ST. PAUL, MN – Responding to feedback that existing resident assessments were not properly evaluating the attendings of tomorrow in how they adapt to important trends in medicine, the University of Minnesota Emergency Medicine (EM) Residency Program has turned to a source that they say encounters more “day-to-day patient-centered contact” with residents than anyone else in the medical field: Emergency Department (ED) frequent fliers.

em entranceThe plan, according to residency director, Dr. D. Lightful, is to hire these “health care connoisseurs” to fill out formal evaluations of the EM residents in exchange for relief from having to pay back a portion of their medical debts.

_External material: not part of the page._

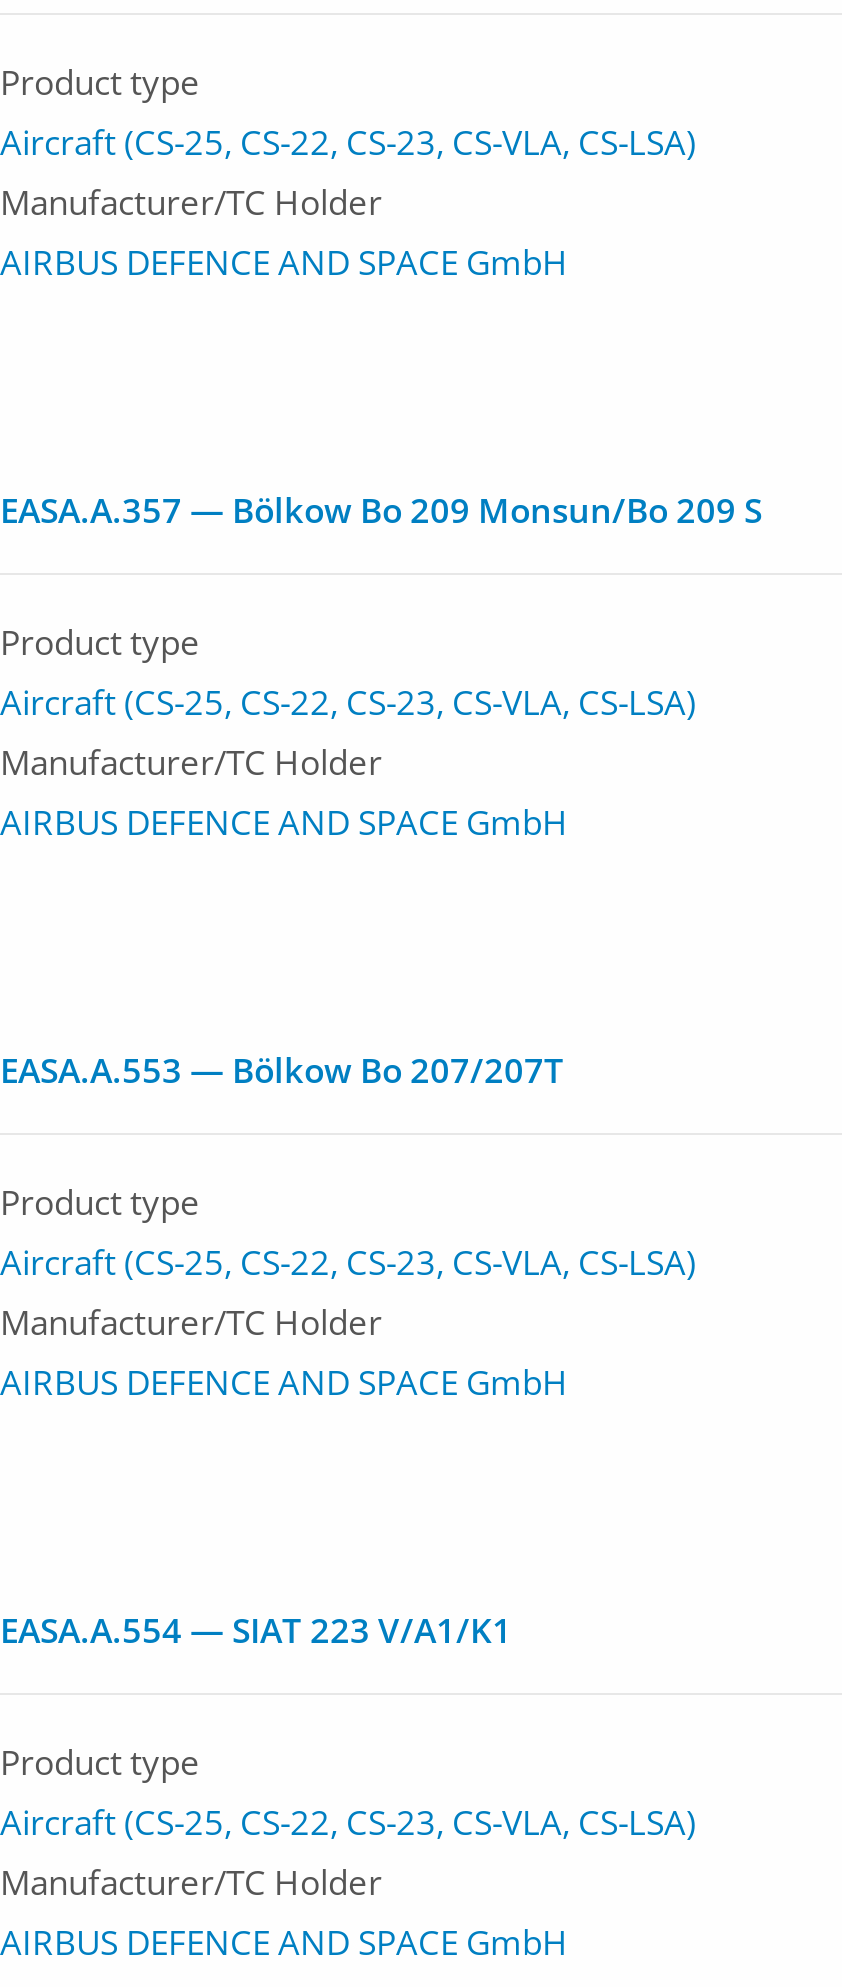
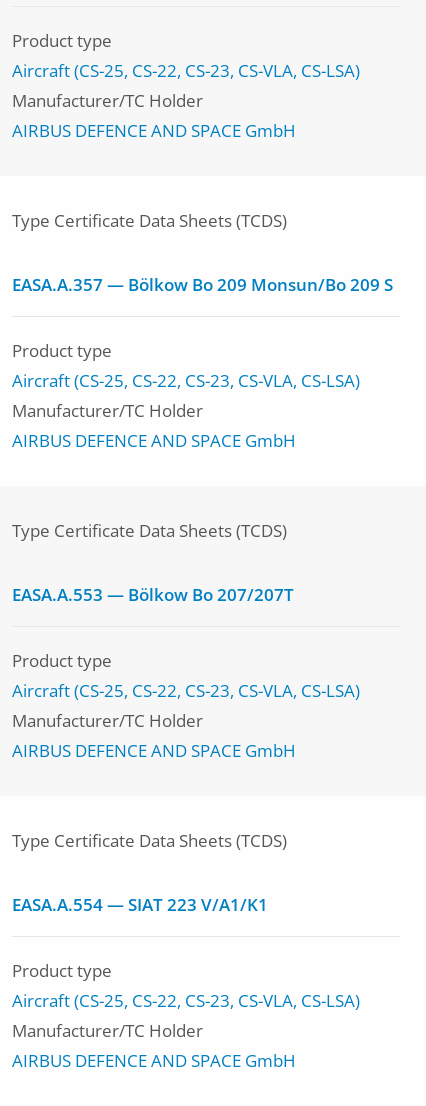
+ Type Certificate Data Sheets (TCDS)

+ Type Certificate Data Sheets (TCDS)

+ Type Certificate Data Sheets (TCDS)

“We aren’t at bedside when our residents do their H&Ps and discuss the assessment and plan,” explained Lightful.  “Overall, we rarely get to see hands-on how our trainees truly interact with our patients, especially when we’re in the room for such a small portion of the resident-patient encounter, if at all.  This is a huge hole in our evaluation process.  There is only one group of people who have repeatedly clinically encountered all of our residents and can expertly compare them to one another, and that’s our ED frequent fliers.”

“We also need to acknowledge that the overall trend in medicine is towards optimizing patient satisfaction, more so than providing exceptional clinical care,” he continued.  “What better way to evaluate a resident’s ability to garner high patient satisfaction scores than by collecting feedback from the patients themselves!  Press Ganey and other patient satisfaction metrics must be applied to resident evaluations, like they are applied to attending evaluations, to alert our trainees’ prospective employers that they are capable of navigating the real-world obstacles involved in practicing medicine in the United States.”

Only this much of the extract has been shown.